BOOM, that’s child pornography in Australia. Nearly was in the U.S., too, before the U.S. Supreme Court (barely) decided that, hey, maybe no one is actually getting hurt when someone DRAWS (simply or creatively or otherwise) a child.2 Wait, did I say “nearly” in the U.S.? Although the U.S. Supreme Court struck down the law that Congress passed, which would have criminalized possession of cartoon kiddy porn, Congress persevered, passing the PROTECT Act of 2003 (related to COPA that originated in 1998). Now we’re just like Australia in that respect. [also see the latest bs Another Thoughtcrime Victory! Manga Porn = 15 years] (my stick figures are going to end up with me in jail! I shoulda stuck with mocking Muhammed in comics!) (But see Update below about the implied overturning of the law) As Wikipedia (which I think is banned in the UK now, right?) states succinctly:

The PROTECT Act of 2003, a comprehensive bill related to many aspects of child abuse, prohibits all illustrations depicting child pornography, including computer-generated illustrations, also known as virtual child pornography. Provisions against virtual child pornography in the Child Pornography Prevention Act of 1996 had been ruled unconstitutional by the U.S. Supreme Court in 2002. However, the computer-generated child pornography provisions of the Protect Act are distinct, since they establish the requirement of showing obscenity as defined by the Miller Test, which was not an element of the 1996 law. One section of the PROTECT act has been challenged and was upheld by Supreme Court decision in May 2008.3

But perhaps I could have been of some use in McEwan’s defense. Here’s how I would have argued:

The youngest Simpson, Maggie, was a newborn at the start of the cartoon series on television, which was in 1987. Considering it’s now 2008, that would make the youngest Simpson family member about 21 years old. Despite the fact that the characters have not “appeared” to have aged, someone in possession of depictions of these actual age of majority characters having sex is no different from possessing pictures of an adult victim of dwarfism engaging in sex.

Unfortunately, it doesn’t seem that McEwan’s attempt to appeal was successful. What would you do if someone in the U.S. were tried under the PROTECT Act for possessing Bart Simpson porn? What if it were you?

It may seem pointless to defend the rights of someone who would illustrate or enjoy such things, but realize that by doing so, you’re actually defending the rights that you currently possess, but that quite possibly are next in line on the chopping block. If you’ve ever pointed a finger at someone for being a hypocrite, for cherry picking moral lessons from an ancient book, note that by defending what you think is your right to speak freely, but attacking someone else’s self-perceived right to do the same thing (because, perhaps, you don’t like the content of the speech), you’re pointing a finger at yourself.

Wake up. Get the new administration to examine and amend the PROTECT Act, and other laws based on nonsense.

I linked above to The Nock Blog, where an automatically generated trackback thingy posted on my behalf on that blog. Mr. Nock read this post, and commented, albeit on his blog. I responded, and he elaborated. Here’s the conversation, which can be seen at The Nock Blog.

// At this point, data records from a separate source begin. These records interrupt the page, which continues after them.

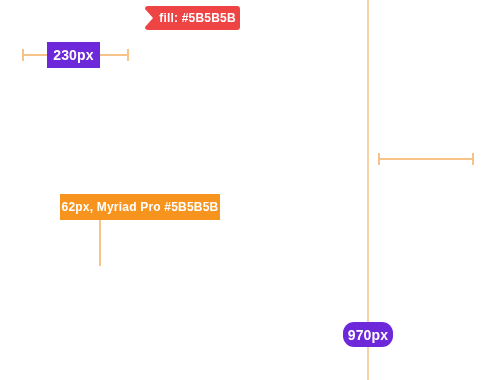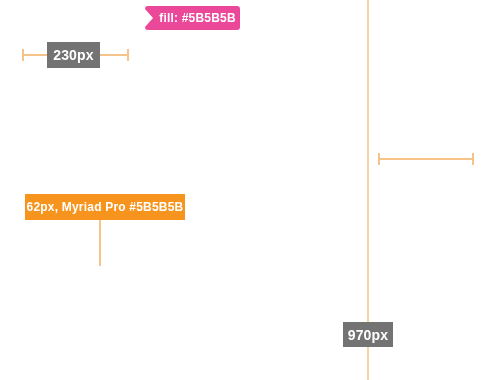"fill: #5B5B5B" .tag-blue { background: #ec4899 -> #ef4444 }
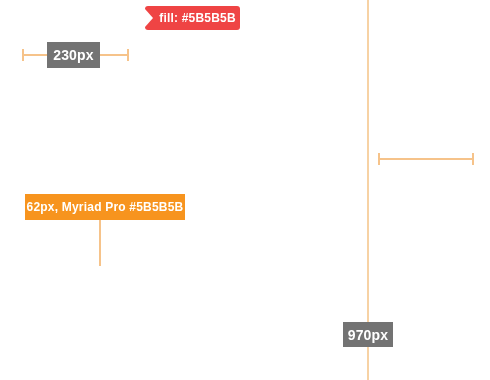"230px" .tag-red { background: #737373 -> #6d28d9 }
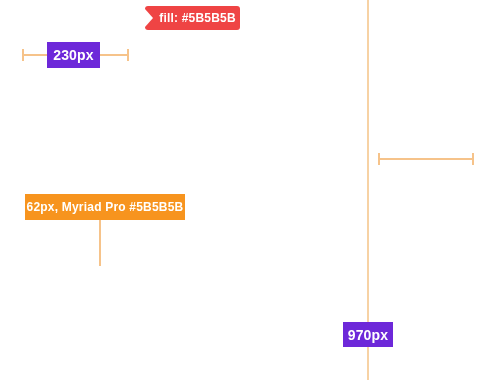"62px, Myriad Pro #5B5B5B" .tag-orange { margin-left: none -> 35px }
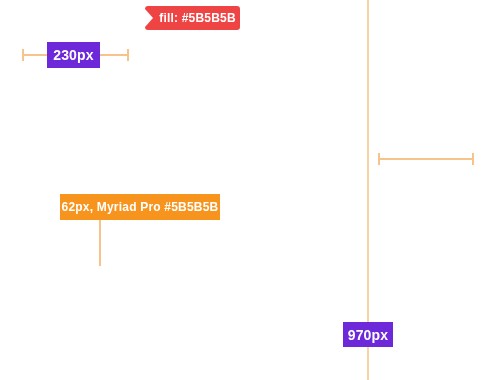"970px" #tag-970 { border-radius: none -> 11px }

#State of Protest » Lisa Simpson (the Cartoon Character) is a Real Life 8-Year-Old Girl
December 8, 2008 at 7:47 pm

[...] with me in jail! I shoulda stuck with mocking Muhammed in comics!) As Wikipedia (which I think is banned in the UK now, right?) states succinctly: The PROTECT Act of 2003, a comprehensive bill related to many aspects [...]

(that’s the auto linky thing)

Ian D. Nock
December 8, 2008 at 8:10 pm

Firstly Wikipedia itself is not banned, only that access to Wikipedia passes through transparent proxies that cause the page that is dodgy to be not available in the UK, with no logging taking place based on Plusnet’s responses and other information gathered from the Internet.

Secondly, the cartoon depiction of sexual acts between minors is as illegal in the UK as it is in Australia. It matters not that they are cartoons or real, as long as the meaning is sexual. I think however a full legal opinion would need to be sought for this, but you can bet that the realism of the depiction does count and Lisa Simpson is real enough but your stick figures are not. However associate those stick images with the words you have so placed on your site then I think you could be going some way towards demonstrating important circumstantial evidence that you are indeed committing a criminal offence. However, I am not a lawyer as I said and a full legal opinion would need to be obtained… This in itself is pertinent to the discussions today as the IWF are not a full legal body (for opinion) and are making decisions about content that can be challenged in court, and would ultimately be challenged with the right amount of suspicion and belief that an offence is taking place.

stateofprotest
December 8, 2008 at 11:18 pm

Ian D. Nock,

(First, feel free to leave that comment on my actual blog; what you see above is an auto-generated trackback thingy).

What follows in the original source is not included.